- [Records drawn from a dataset]:

* * * * * * *

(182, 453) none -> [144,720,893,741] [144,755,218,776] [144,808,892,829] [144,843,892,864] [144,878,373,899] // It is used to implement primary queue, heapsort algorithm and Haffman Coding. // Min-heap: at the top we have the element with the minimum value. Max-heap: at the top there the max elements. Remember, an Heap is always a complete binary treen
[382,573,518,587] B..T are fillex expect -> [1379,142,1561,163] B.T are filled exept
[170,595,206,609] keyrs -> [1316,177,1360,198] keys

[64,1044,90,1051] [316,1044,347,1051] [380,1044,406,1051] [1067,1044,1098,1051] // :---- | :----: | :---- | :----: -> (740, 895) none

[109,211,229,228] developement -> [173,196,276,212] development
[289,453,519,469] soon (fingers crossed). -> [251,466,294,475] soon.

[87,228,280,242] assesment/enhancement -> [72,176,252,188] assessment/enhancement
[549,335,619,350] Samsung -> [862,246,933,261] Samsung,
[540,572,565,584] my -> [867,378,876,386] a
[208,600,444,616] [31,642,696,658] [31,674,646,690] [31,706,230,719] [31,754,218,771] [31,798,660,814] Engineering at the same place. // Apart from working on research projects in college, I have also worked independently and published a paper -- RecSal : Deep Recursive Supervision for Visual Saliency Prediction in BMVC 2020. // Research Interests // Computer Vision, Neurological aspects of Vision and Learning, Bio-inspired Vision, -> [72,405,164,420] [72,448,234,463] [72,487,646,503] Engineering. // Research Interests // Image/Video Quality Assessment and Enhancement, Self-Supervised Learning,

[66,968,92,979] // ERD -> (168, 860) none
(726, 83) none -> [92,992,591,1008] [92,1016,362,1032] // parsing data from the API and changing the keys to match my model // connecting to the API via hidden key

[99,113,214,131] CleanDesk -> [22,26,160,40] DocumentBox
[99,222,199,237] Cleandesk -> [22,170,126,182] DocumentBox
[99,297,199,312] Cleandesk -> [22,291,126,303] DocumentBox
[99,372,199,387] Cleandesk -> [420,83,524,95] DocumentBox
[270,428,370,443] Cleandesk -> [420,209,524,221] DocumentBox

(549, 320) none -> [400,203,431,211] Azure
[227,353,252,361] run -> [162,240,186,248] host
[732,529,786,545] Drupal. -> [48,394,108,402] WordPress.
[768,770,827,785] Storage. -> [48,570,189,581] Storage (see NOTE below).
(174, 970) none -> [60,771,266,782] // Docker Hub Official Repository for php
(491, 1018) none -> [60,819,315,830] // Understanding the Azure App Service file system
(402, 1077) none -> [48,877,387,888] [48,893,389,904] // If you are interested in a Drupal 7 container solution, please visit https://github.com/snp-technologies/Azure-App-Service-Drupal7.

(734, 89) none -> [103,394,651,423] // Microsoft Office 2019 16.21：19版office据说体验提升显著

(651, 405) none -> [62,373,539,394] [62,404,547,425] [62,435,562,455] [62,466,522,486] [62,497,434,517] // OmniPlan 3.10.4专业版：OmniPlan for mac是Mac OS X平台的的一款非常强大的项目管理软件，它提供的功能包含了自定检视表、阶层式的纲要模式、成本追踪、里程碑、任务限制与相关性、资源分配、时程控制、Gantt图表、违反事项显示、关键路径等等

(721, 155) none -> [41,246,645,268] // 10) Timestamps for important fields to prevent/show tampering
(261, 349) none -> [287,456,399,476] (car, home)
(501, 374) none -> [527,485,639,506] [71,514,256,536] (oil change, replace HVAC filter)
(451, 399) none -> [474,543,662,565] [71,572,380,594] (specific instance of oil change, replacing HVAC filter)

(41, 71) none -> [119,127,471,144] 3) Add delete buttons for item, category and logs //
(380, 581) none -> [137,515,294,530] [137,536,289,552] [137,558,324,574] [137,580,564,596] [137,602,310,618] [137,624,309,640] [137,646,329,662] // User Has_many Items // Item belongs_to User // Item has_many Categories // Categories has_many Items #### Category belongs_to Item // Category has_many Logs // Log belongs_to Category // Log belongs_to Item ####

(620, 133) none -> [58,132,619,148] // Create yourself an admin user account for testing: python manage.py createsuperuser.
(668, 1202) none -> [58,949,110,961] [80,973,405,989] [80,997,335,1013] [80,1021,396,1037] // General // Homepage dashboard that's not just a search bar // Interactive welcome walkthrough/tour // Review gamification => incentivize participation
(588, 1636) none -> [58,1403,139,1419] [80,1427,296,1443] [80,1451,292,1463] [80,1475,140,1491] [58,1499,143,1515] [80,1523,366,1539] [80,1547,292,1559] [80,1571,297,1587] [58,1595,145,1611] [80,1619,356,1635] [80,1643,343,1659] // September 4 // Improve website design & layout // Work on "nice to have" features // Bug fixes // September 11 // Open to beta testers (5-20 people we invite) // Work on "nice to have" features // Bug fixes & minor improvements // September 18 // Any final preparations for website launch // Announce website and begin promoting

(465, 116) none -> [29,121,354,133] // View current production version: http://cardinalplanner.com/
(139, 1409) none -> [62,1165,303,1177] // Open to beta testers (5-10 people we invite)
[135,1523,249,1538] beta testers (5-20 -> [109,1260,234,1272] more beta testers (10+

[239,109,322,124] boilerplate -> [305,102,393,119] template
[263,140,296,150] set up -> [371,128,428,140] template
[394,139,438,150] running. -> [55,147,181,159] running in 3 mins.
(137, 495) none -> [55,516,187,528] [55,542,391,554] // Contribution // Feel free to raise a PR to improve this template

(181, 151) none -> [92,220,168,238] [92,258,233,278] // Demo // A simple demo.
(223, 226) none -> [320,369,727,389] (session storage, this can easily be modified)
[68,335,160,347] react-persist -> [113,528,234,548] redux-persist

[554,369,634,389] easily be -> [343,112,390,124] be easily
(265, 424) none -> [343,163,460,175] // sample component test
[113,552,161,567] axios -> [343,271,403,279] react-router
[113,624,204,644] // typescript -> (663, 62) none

* * * * * * *

- [Work instruction]:
What is needed here is an exact reproduction of all the entries.

- [Answer space]:
(182, 453) none -> [144,720,893,741] [144,755,218,776] [144,808,892,829] [144,843,892,864] [144,878,373,899] // It is used to implement primary queue, heapsort algorithm and Haffman Coding. // Min-heap: at the top we have the element with the minimum value. Max-heap: at the top there the max elements. Remember, an Heap is always a complete binary treen
[382,573,518,587] B..T are fillex expect -> [1379,142,1561,163] B.T are filled exept
[170,595,206,609] keyrs -> [1316,177,1360,198] keys

[64,1044,90,1051] [316,1044,347,1051] [380,1044,406,1051] [1067,1044,1098,1051] // :---- | :----: | :---- | :----: -> (740, 895) none

[109,211,229,228] developement -> [173,196,276,212] development
[289,453,519,469] soon (fingers crossed). -> [251,466,294,475] soon.

[87,228,280,242] assesment/enhancement -> [72,176,252,188] assessment/enhancement
[549,335,619,350] Samsung -> [862,246,933,261] Samsung,
[540,572,565,584] my -> [867,378,876,386] a
[208,600,444,616] [31,642,696,658] [31,674,646,690] [31,706,230,719] [31,754,218,771] [31,798,660,814] Engineering at the same place. // Apart from working on research projects in college, I have also worked independently and published a paper -- RecSal : Deep Recursive Supervision for Visual Saliency Prediction in BMVC 2020. // Research Interests // Computer Vision, Neurological aspects of Vision and Learning, Bio-inspired Vision, -> [72,405,164,420] [72,448,234,463] [72,487,646,503] Engineering. // Research Interests // Image/Video Quality Assessment and Enhancement, Self-Supervised Learning,

[66,968,92,979] // ERD -> (168, 860) none
(726, 83) none -> [92,992,591,1008] [92,1016,362,1032] // parsing data from the API and changing the keys to match my model // connecting to the API via hidden key

[99,113,214,131] CleanDesk -> [22,26,160,40] DocumentBox
[99,222,199,237] Cleandesk -> [22,170,126,182] DocumentBox
[99,297,199,312] Cleandesk -> [22,291,126,303] DocumentBox
[99,372,199,387] Cleandesk -> [420,83,524,95] DocumentBox
[270,428,370,443] Cleandesk -> [420,209,524,221] DocumentBox

(549, 320) none -> [400,203,431,211] Azure
[227,353,252,361] run -> [162,240,186,248] host
[732,529,786,545] Drupal. -> [48,394,108,402] WordPress.
[768,770,827,785] Storage. -> [48,570,189,581] Storage (see NOTE below).
(174, 970) none -> [60,771,266,782] // Docker Hub Official Repository for php
(491, 1018) none -> [60,819,315,830] // Understanding the Azure App Service file system
(402, 1077) none -> [48,877,387,888] [48,893,389,904] // If you are interested in a Drupal 7 container solution, please visit https://github.com/snp-technologies/Azure-App-Service-Drupal7.

(734, 89) none -> [103,394,651,423] // Microsoft Office 2019 16.21：19版office据说体验提升显著

(651, 405) none -> [62,373,539,394] [62,404,547,425] [62,435,562,455] [62,466,522,486] [62,497,434,517] // OmniPlan 3.10.4专业版：OmniPlan for mac是Mac OS X平台的的一款非常强大的项目管理软件，它提供的功能包含了自定检视表、阶层式的纲要模式、成本追踪、里程碑、任务限制与相关性、资源分配、时程控制、Gantt图表、违反事项显示、关键路径等等

(721, 155) none -> [41,246,645,268] // 10) Timestamps for important fields to prevent/show tampering
(261, 349) none -> [287,456,399,476] (car, home)
(501, 374) none -> [527,485,639,506] [71,514,256,536] (oil change, replace HVAC filter)
(451, 399) none -> [474,543,662,565] [71,572,380,594] (specific instance of oil change, replacing HVAC filter)

(41, 71) none -> [119,127,471,144] 3) Add delete buttons for item, category and logs //
(380, 581) none -> [137,515,294,530] [137,536,289,552] [137,558,324,574] [137,580,564,596] [137,602,310,618] [137,624,309,640] [137,646,329,662] // User Has_many Items // Item belongs_to User // Item has_many Categories // Categories has_many Items #### Category belongs_to Item // Category has_many Logs // Log belongs_to Category // Log belongs_to Item ####

(620, 133) none -> [58,132,619,148] // Create yourself an admin user account for testing: python manage.py createsuperuser.
(668, 1202) none -> [58,949,110,961] [80,973,405,989] [80,997,335,1013] [80,1021,396,1037] // General // Homepage dashboard that's not just a search bar // Interactive welcome walkthrough/tour // Review gamification => incentivize participation
(588, 1636) none -> [58,1403,139,1419] [80,1427,296,1443] [80,1451,292,1463] [80,1475,140,1491] [58,1499,143,1515] [80,1523,366,1539] [80,1547,292,1559] [80,1571,297,1587] [58,1595,145,1611] [80,1619,356,1635] [80,1643,343,1659] // September 4 // Improve website design & layout // Work on "nice to have" features // Bug fixes // September 11 // Open to beta testers (5-20 people we invite) // Work on "nice to have" features // Bug fixes & minor improvements // September 18 // Any final preparations for website launch // Announce website and begin promoting

(465, 116) none -> [29,121,354,133] // View current production version: http://cardinalplanner.com/
(139, 1409) none -> [62,1165,303,1177] // Open to beta testers (5-10 people we invite)
[135,1523,249,1538] beta testers (5-20 -> [109,1260,234,1272] more beta testers (10+

[239,109,322,124] boilerplate -> [305,102,393,119] template
[263,140,296,150] set up -> [371,128,428,140] template
[394,139,438,150] running. -> [55,147,181,159] running in 3 mins.
(137, 495) none -> [55,516,187,528] [55,542,391,554] // Contribution // Feel free to raise a PR to improve this template

(181, 151) none -> [92,220,168,238] [92,258,233,278] // Demo // A simple demo.
(223, 226) none -> [320,369,727,389] (session storage, this can easily be modified)
[68,335,160,347] react-persist -> [113,528,234,548] redux-persist

[554,369,634,389] easily be -> [343,112,390,124] be easily
(265, 424) none -> [343,163,460,175] // sample component test
[113,552,161,567] axios -> [343,271,403,279] react-router
[113,624,204,644] // typescript -> (663, 62) none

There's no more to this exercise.